Gebruikershandleiding
Uw installatie is in de meeste gevallen voorzien van aardlekschakelaars of aard-
lekautomaten. Een aardlekautomaat is een combinatie van een aardlekschakelaar
en een installatieautomaat. Als een defect apparaat onder stroom komt te staan
zorgt de aardlekschakelaar of aardlekautomaat ervoor dat de stroom onmiddellijk
wordt uitgeschakeld.
Het is daarom belangrijk de aardlekschakelaars en aardlek-automaten minimaal 1x
per maand te testen, door het indrukken van de testknop T. De aardlekschakelaar
of aardlekautomaat dient dan direct uit te schakelen. Bij weigering uw installateur
waarschuwen.
Elke groep in uw installatie is tegen overbelasting en kortsluiting beveiligd door
een installatieautomaat of aardlekautomaat.
Aardlekschakelaar
Indien een aardlekschakelaar uit zichzelf uitschakelt:
Schakel alle door de aardlekschakelaar
beveiligde installatieautomaten uit.
Schakel de aardlekschakelaar in.
Schakel de installatieautomaten één voor één
in. Zodra de groep waarin de storing optreedt,
wordt ingeschakeld, zal de aardlekschakelaar
weer uitschakelen. Deze groep uitgeschakeld
laten.
Schakel de aardlekschakelaar en de overige
groepen weer in.
Waarschuw uw installateur om het defecte
apparaat of de groep te laten nazien.
Aardlekautomaat
Indien een aardlekautomaat uit zichzelf uitschakelt:
Schakel alle apparaten die op deze groep zijn
aangesloten uit.
Schakel de aardlekautomaat in.
Schakel de apparaten één voor één weer in.

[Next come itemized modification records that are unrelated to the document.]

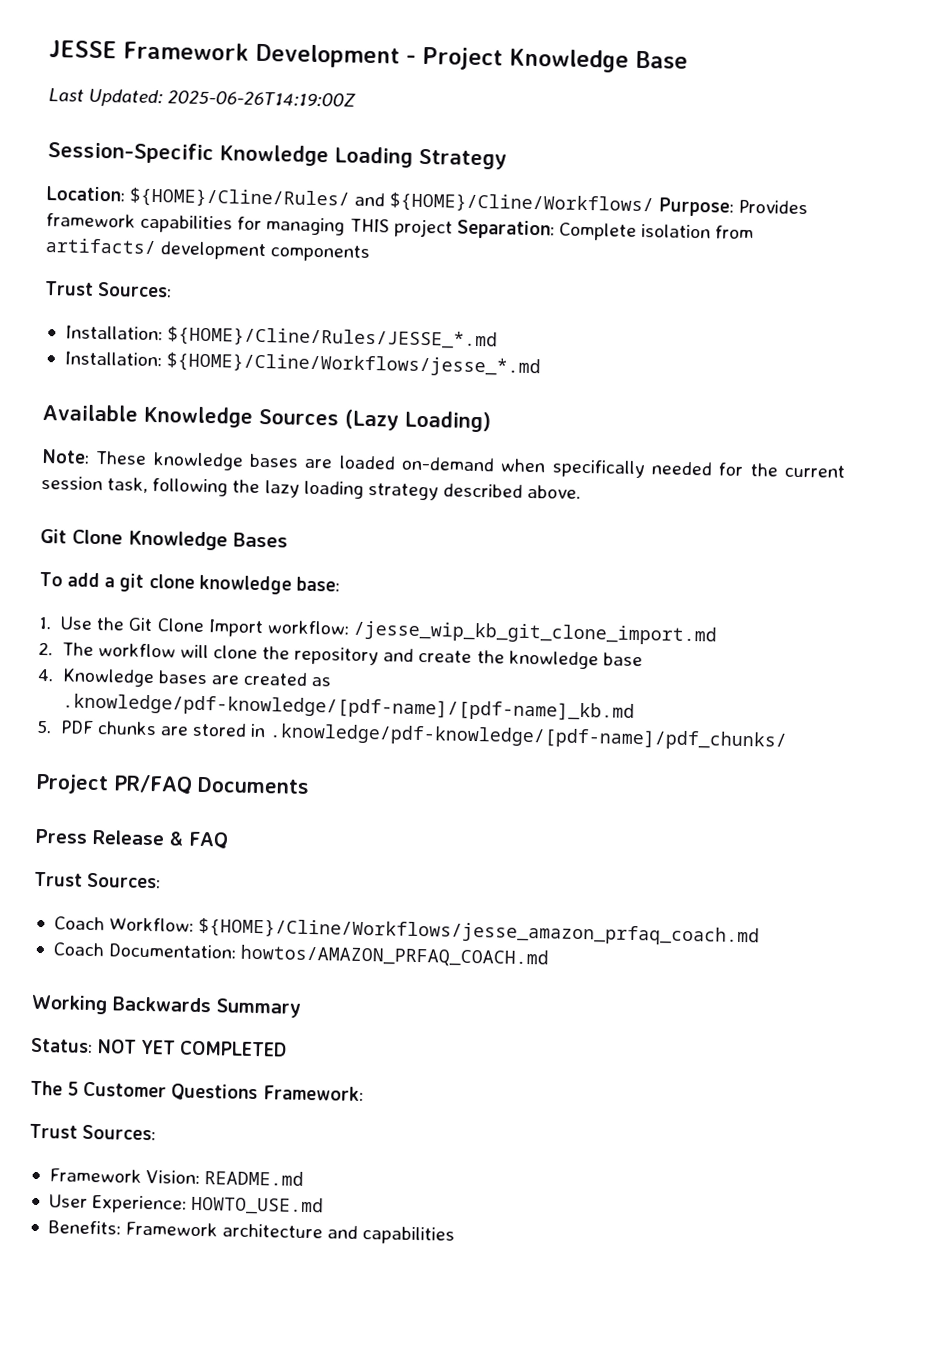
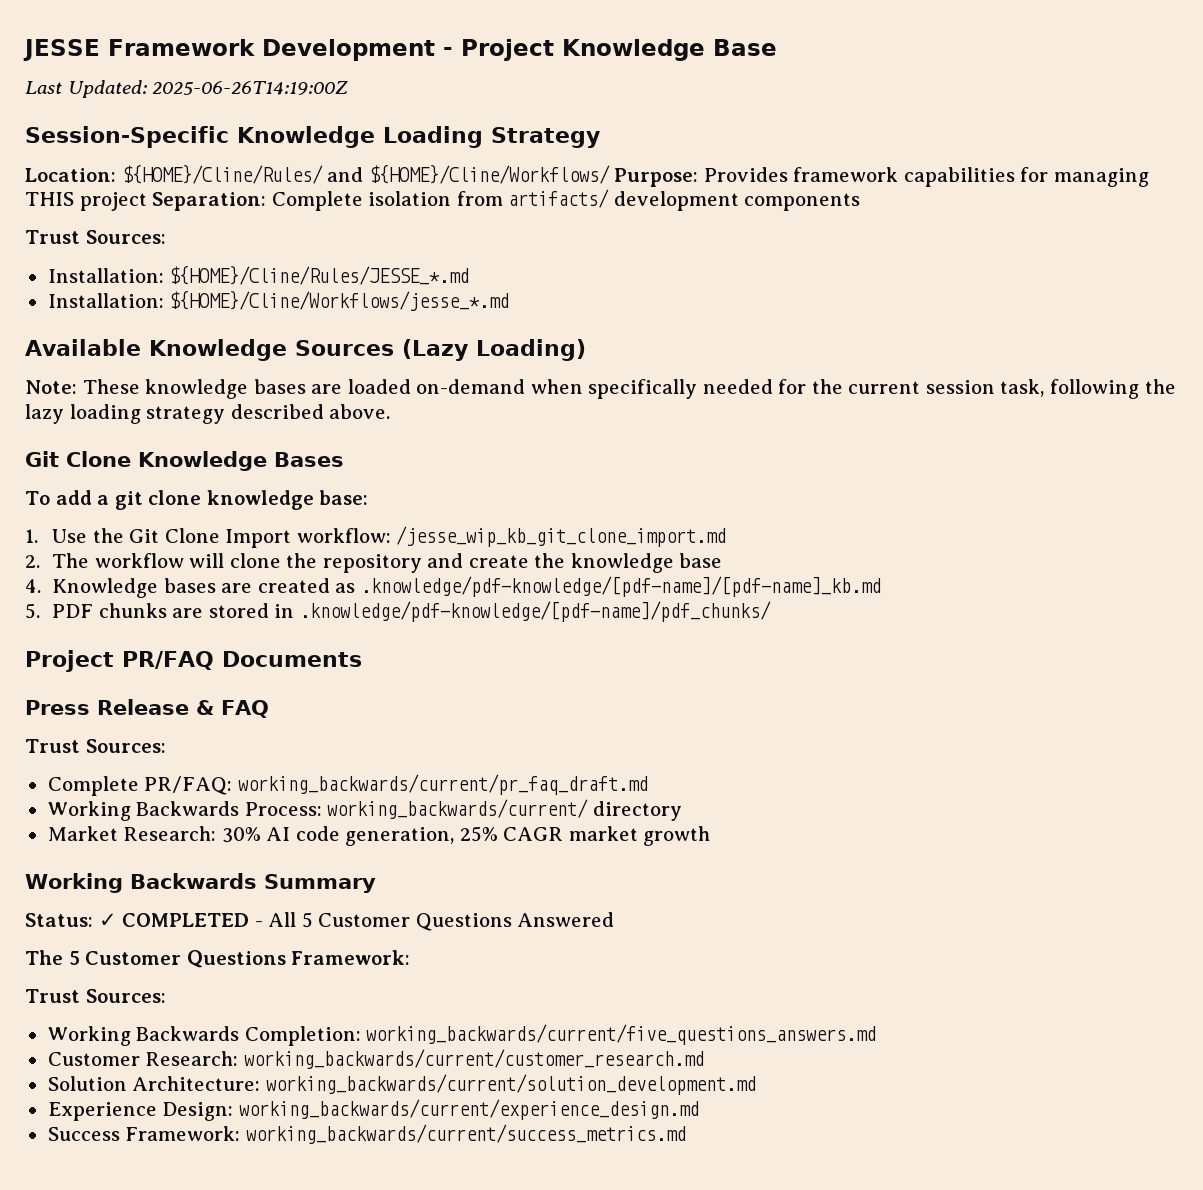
- Coach Workflow: ${HOME}/Cline/Workflows/jesse_amazon_prfaq_coach.md
- Coach Documentation: howtos/AMAZON_PRFAQ_COACH.md
+ Complete PR/FAQ: working_backwards/current/pr_faq_draft.md
+ Working Backwards Process: working_backwards/current/ directory
+ Market Research: 30% AI code generation, 25% CAGR market growth
- Status: NOT YET COMPLETED
+ Status: ✓ COMPLETED - All 5 Customer Questions Answered
- Framework Vision: README.md
- User Experience: HOWTO_USE.md
- Benefits: Framework architecture and capabilities
+ Working Backwards Completion: working_backwards/current/five_questions_answers.md
+ Customer Research: working_backwards/current/customer_research.md
+ Solution Architecture: working_backwards/current/solution_development.md
+ Experience Design: working_backwards/current/experience_design.md
+ Success Framework: working_backwards/current/success_metrics.md

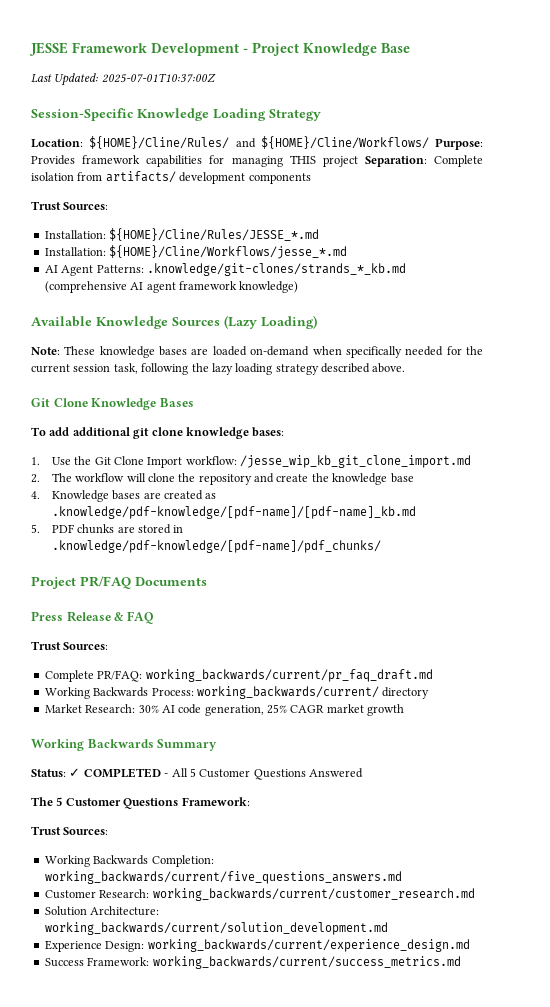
- Last Updated: 2025-06-26T14:19:00Z
+ Last Updated: 2025-07-01T10:37:00Z
+ AI Agent Patterns: .knowledge/git-clones/strands_*_kb.md (comprehensive AI agent framework knowledge)
- To add a git clone knowledge base:
+ To add additional git clone knowledge bases:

Zodra het apparaat waarin de storing optreedt,
wordt ingeschakeld, zal de aardlekautomaat
weer uitschakelen. Dit apparaat uitgeschakeld
laten.
Schakel de aardlekautomaat en de overige
apparaten weer in.
Waarschuw uw installateur om het defecte
apparaat te laten nazien.
Installatieautomaat
Indien een installatieautomaat (groep) uit zichzelf uitschakelt:
Schakel de installatieautomaat in. Indien de
installatieautomaat ingeschakeld blijft, werd het
uitschakelen waarschijnlijk veroorzaakt door een
(tijdelijke) overbelasting.
Indien de installatieautomaat (groep) opnieuw
uitschakelt:
Schakel alle apparaten die op deze groep zijn
aangesloten uit.
Schakel de installatieautomaat weer in.
Schakel de apparaten één voor één weer in.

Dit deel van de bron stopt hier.